Pregnancy update; eating disorder; I am scared

     
        So I've been spending everyday for the past few weeks feeling utterly nauseas and now it's progressing to certain smells making me want to throw up (like onions which is sad because I love onions) and I'm craving weird foods like bananas which might not be weird to you but I HATE bananas. I'm also peeing alot. I don't care if this TMI because its my blog.
I've told a few friends and they are all being supportive.
All of them already know abortion is not an option for me (its just not my morals). and they don't think I have to heart to give up a baby for adoption (but when I absolutely have to think about it i may consider an open adoption)
I'm still only about three or four weeks pregnant and I'm not ready to tell my parents; I know I'm going to be kicked out because I've been informed this before. It won't hurt as much from my mum because she hates me and abuses me but me and my dad are close, he loves me but he won't stand for this and its going to hurt an unbelievable amount to lose his love. So I'm trying to enjoy all the good times I have left with him.
I'm also suppose to go off to school in September now I'm still considering going for a semester because I care about my education. Again I'm just not ready to think about it all.
Recent thoughts that have crossed my mind
 - I'm scared to get fat
 - I'm scared to lose people
 - I'm scared to be a mum
 -I'm just plain scared
 -I'm scared that the man who assaulted me is going to try and harm me or my child (he does know people I know and I will get around to telling him when  I can figure out how to contact him so he hears it from me and not other people)
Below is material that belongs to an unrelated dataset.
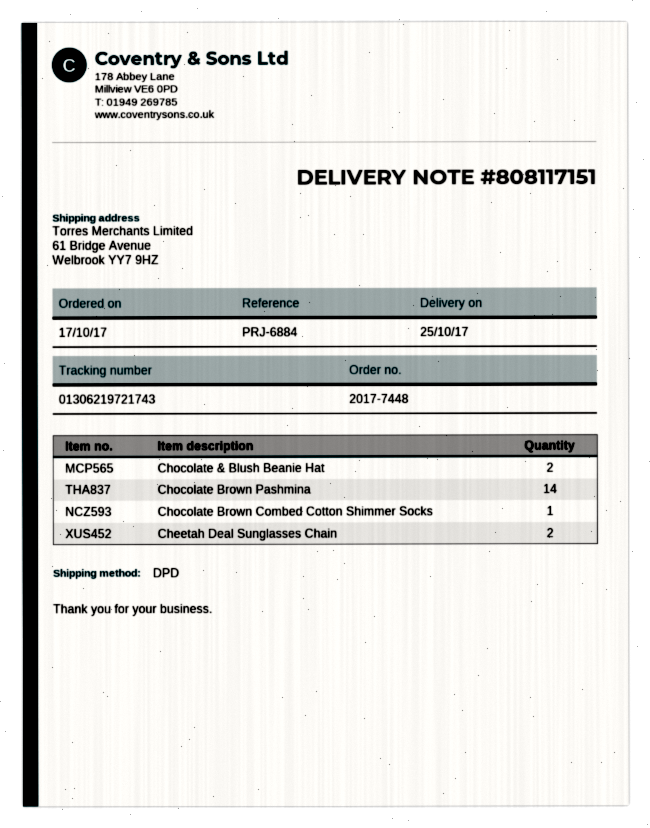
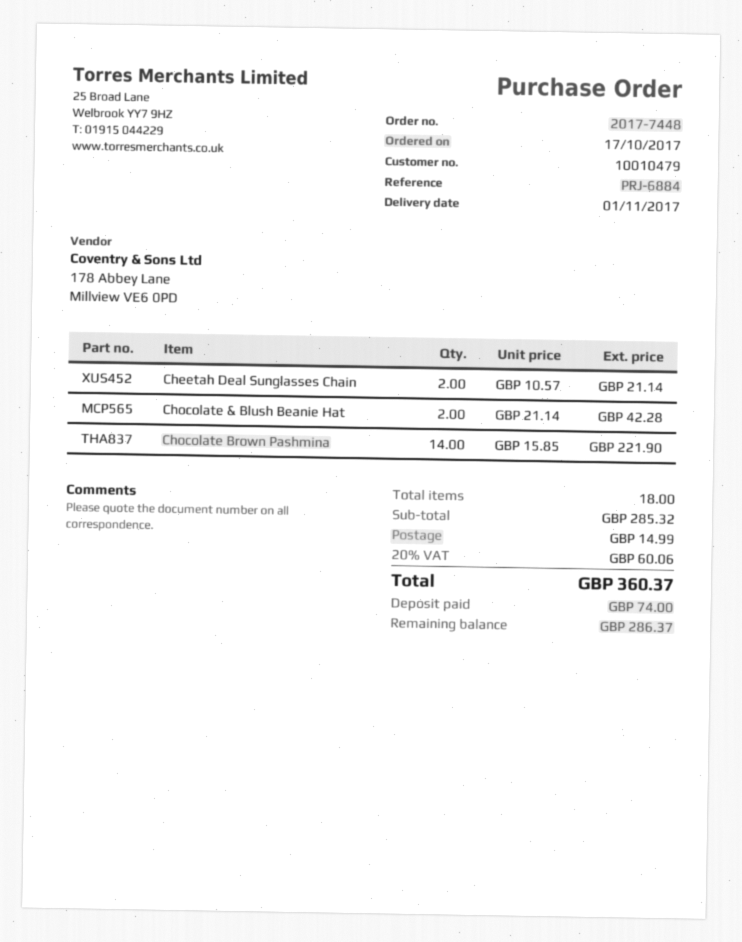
delivery date: 2017-10-25 -> 2017-11-01
Chocolate Brown Combed Cotton Shimmer Socks: 1 -> none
I wish I'd never gone to that party.

My friend who brought me to that party feels terrible and I wish she didn't. I love her dearly and I hate to see her feeling guilty.

This was a long post but my blog is really the only place I can write about this. I'm sorry to those who follow me to hear about my eating disorder and not my pregnancy but even I realize that just because I'm pregnant doesn't mean my eating disorder goes away. I'm afraid that my baby is going to be harmed from permanent damage my eating disorder has caused over my life.

Things I need to do:
-take vitamins
-cut out caffine intake (apperently it can cause miscarages)
-tell my parents
-figure out a plan
-find a place to live (maybe the womens shelter)
-see if there is some group for pregnant women with eating disorders (does that exist?)

Please leave comments or questions
and your support means everything to me, my blog may be my only sanctuary in the coming months if no ones else loves me I hope you guys will <3

Sunday, July 8, 2012

sometime in life a boy doesn't understand that a drunk girls no still means no.
and then you end up pregnant.
my life is over and my whole family is going to abandon me.
I'd kill myself if a whole other life isn't depending on me to be born.